== Action item ==
Repeat exactly what runs from the line with "[57,68,179,87] 1256 €" through the last line of the material, and keep the pictures out of it.

+++

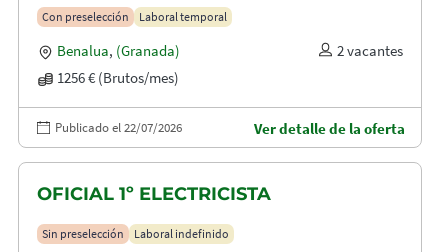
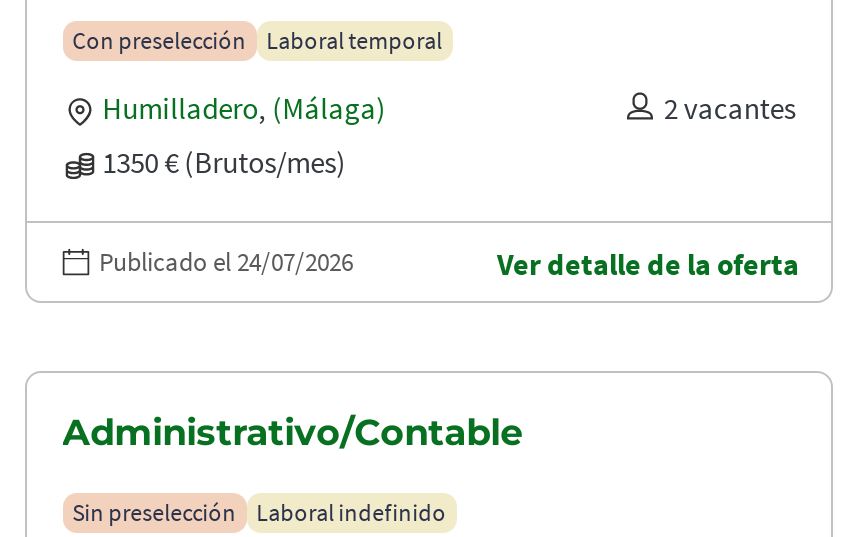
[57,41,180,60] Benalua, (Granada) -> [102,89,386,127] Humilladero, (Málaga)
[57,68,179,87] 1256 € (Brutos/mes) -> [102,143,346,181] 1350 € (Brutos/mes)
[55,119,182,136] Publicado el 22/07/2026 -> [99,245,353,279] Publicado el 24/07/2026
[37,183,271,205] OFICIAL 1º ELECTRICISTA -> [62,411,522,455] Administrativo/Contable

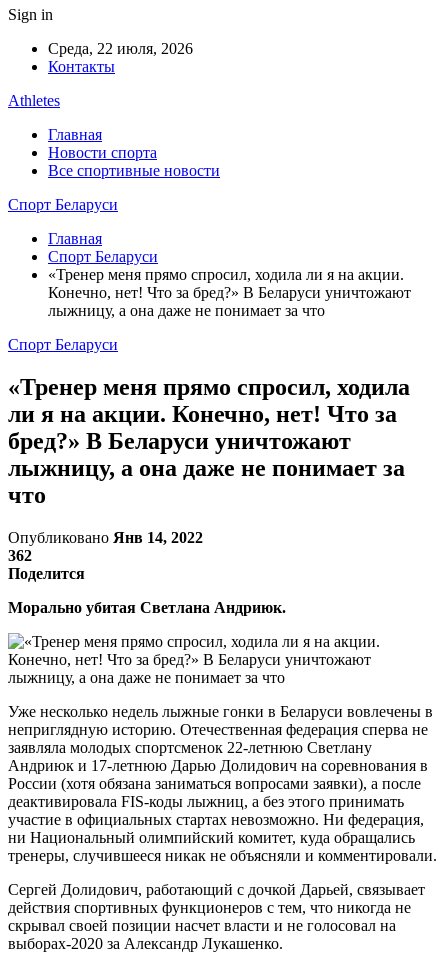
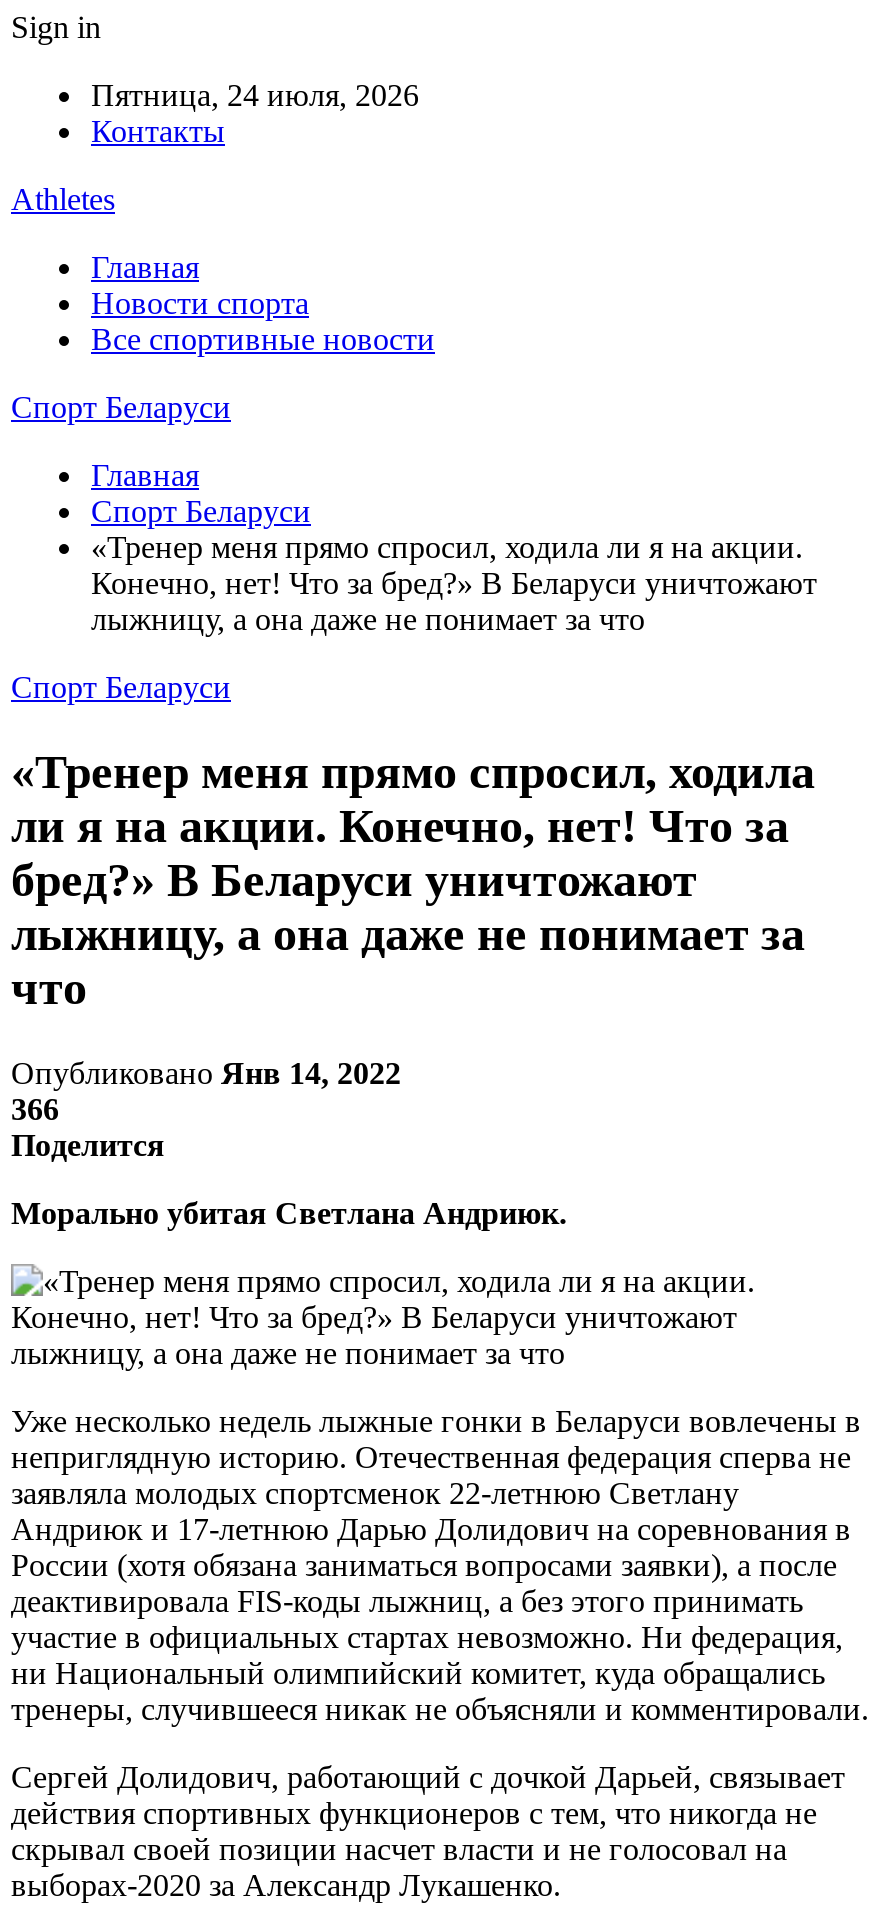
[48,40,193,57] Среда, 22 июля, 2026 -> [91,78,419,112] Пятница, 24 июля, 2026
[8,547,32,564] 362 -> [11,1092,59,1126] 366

+++

== Solution for this problem ==
[57,68,179,87] 1256 € (Brutos/mes) -> [102,143,346,181] 1350 € (Brutos/mes)
[55,119,182,136] Publicado el 22/07/2026 -> [99,245,353,279] Publicado el 24/07/2026
[37,183,271,205] OFICIAL 1º ELECTRICISTA -> [62,411,522,455] Administrativo/Contable

[48,40,193,57] Среда, 22 июля, 2026 -> [91,78,419,112] Пятница, 24 июля, 2026
[8,547,32,564] 362 -> [11,1092,59,1126] 366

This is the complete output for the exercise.